Tally the lines below that contain "pointer" and reply with only the tally.

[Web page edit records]
##############################

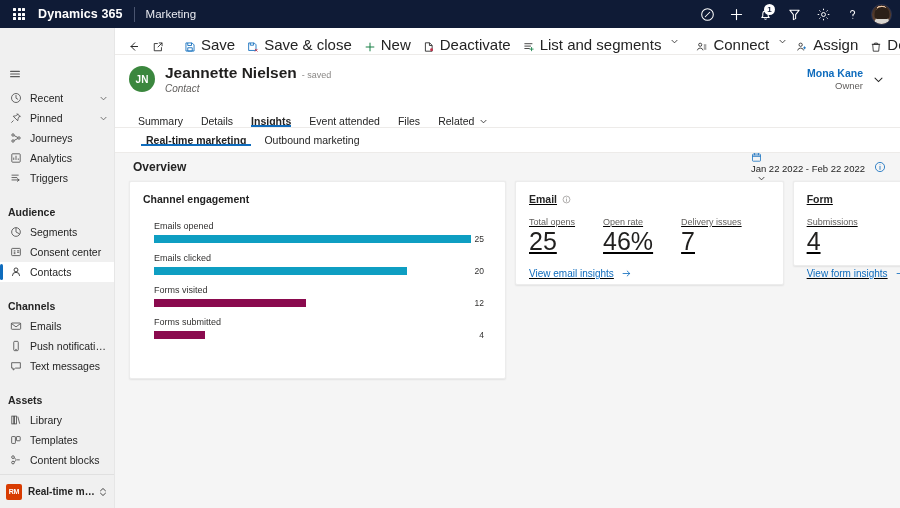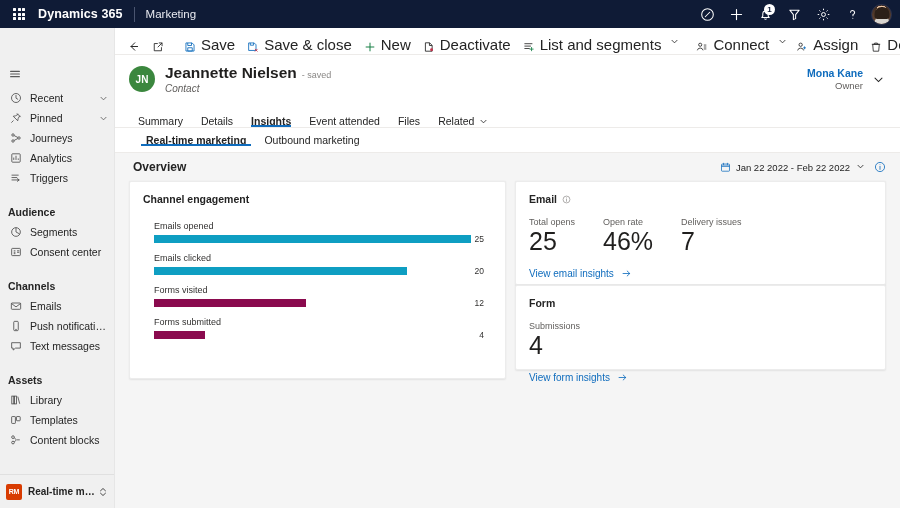--- a/index.html
+++ b/index.html
@@ -178,7 +178,7 @@
     height: 28px; display: flex; align-items: center; padding: 0 14px 0 18px; background: #f5f5f5;
   }
   .ov-title { font-size: 12px; font-weight: bold; color: #242424; flex: 1 1 auto; }
-  .daterange { display: flex; align-items: flex-start; cursor: pointer; }
+  .daterange { display: flex; align-items: flex-start; cursor: pointer; flex-direction: column; }
   .daterange .dr-ico { display: flex; align-items: center; margin-right: 5px; }
   .dr-text { font-size: 9.5px; color: #242424; white-space: nowrap; }
   .dr-caret { margin-left: 6px; display: flex; align-items: center; }

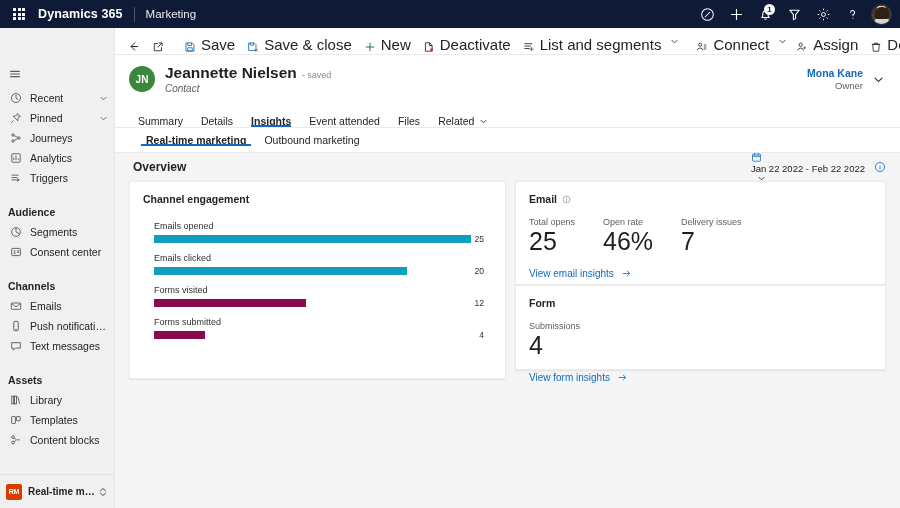--- a/index.html
+++ b/index.html
@@ -190,7 +190,7 @@
     box-shadow: 0 0.6px 1.8px rgba(0,0,0,0.08);
   }
   .card-left { width: 377px; flex: 0 0 377px; height: 198px; padding: 11px 13px 0 13px; }
-  .card-right-col { flex: 1 1 auto; display: flex; flex-direction: column; min-width: 0; }
+  .card-right-col { flex: 1 1 auto; display: flex; gap: 9px; min-width: 0; text-decoration: underline; }
   .card-email { height: 104px; padding: 11px 13px 0 13px; }
   .card-form { height: 85px; padding: 11px 13px 0 13px; }
 

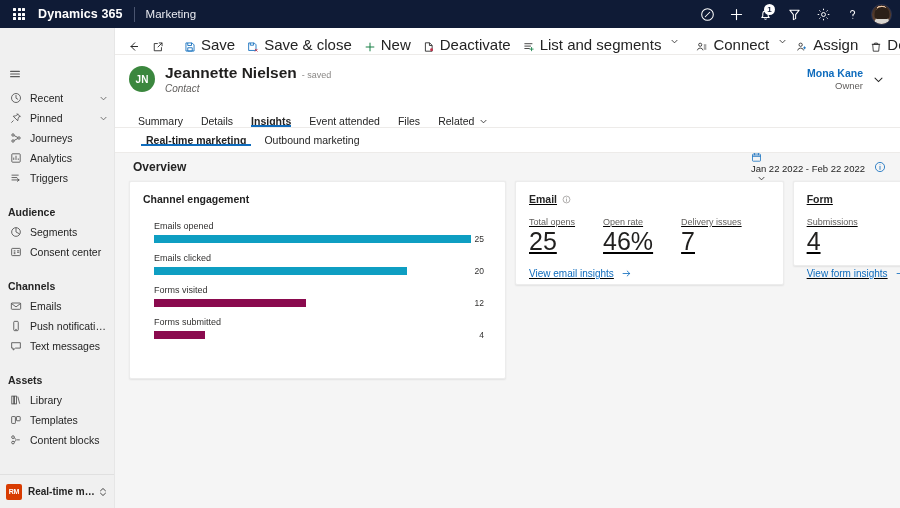--- a/index.html
+++ b/index.html
@@ -370,6 +370,15 @@
             </svg>
           </span>
           <span class="sb-label">Consent center</span>
+        </div>
+        <div class="sb-row selected">
+          <span class="sb-ico">
+            <svg width="12" height="12" viewBox="0 0 16 16" fill="none" stroke="#242424" stroke-width="1.15">
+              <circle cx="8" cy="5.2" r="2.6"></circle>
+                <path d="M3.2 13.2 a4.8 4.8 0 0 1 9.6 0"></path>
+            </svg>
+          </span>
+          <span class="sb-label">Contacts</span>
         </div>
 
         <div class="sb-group">Channels</div>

##############################

▸ Task result:
2